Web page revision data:

----------------------------------------

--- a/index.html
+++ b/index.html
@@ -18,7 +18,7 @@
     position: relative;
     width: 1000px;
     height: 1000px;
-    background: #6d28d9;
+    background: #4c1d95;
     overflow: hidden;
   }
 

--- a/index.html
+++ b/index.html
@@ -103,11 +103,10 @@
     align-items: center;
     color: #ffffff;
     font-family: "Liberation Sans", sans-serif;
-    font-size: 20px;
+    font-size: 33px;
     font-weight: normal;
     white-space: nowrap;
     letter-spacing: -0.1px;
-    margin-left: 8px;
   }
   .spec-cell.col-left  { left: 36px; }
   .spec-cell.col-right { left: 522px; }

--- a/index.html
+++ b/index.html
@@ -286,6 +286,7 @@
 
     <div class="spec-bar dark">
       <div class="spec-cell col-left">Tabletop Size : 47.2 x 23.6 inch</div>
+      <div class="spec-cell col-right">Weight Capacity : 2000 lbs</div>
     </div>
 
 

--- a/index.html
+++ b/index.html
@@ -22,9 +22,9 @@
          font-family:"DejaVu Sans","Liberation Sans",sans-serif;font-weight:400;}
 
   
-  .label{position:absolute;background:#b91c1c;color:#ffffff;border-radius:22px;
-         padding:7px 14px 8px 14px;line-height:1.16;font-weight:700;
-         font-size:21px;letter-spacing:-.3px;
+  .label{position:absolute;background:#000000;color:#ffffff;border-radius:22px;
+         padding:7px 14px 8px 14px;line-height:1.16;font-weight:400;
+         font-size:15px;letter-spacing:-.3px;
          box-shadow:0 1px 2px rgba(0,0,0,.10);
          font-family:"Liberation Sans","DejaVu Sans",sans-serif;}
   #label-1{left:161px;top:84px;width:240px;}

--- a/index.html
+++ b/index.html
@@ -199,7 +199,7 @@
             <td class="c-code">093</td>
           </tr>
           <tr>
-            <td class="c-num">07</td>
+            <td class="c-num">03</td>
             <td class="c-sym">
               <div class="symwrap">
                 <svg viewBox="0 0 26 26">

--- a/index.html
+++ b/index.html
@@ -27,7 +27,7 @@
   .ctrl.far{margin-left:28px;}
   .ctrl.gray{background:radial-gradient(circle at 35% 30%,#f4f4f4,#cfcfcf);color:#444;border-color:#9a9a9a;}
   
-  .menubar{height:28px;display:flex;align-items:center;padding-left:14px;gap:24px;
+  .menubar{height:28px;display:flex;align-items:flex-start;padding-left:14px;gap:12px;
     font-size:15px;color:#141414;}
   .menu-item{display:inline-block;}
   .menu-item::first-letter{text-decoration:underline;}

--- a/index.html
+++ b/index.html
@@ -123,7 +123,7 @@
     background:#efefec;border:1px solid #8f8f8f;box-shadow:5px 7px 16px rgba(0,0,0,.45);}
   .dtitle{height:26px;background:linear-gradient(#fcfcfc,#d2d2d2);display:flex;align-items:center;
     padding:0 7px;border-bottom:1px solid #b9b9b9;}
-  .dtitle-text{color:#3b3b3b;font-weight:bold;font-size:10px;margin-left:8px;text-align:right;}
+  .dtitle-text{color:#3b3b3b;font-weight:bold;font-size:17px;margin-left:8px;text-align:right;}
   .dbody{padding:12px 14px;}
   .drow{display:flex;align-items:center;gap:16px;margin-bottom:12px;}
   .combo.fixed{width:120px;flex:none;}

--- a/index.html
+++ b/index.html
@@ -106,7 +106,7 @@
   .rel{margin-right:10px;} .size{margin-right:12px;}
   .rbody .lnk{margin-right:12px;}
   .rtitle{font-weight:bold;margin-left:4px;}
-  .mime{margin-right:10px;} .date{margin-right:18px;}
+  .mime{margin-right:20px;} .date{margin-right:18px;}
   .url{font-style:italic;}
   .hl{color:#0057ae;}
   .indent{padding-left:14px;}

----------------------------------------

• Task to carry out: Show every line above in which the word "center" occurs.

• Solution to this exercise:
     align-items: center;
-  .menubar{height:28px;display:flex;align-items:center;padding-left:14px;gap:24px;
   .dtitle{height:26px;background:linear-gradient(#fcfcfc,#d2d2d2);display:flex;align-items:center;
   .drow{display:flex;align-items:center;gap:16px;margin-bottom:12px;}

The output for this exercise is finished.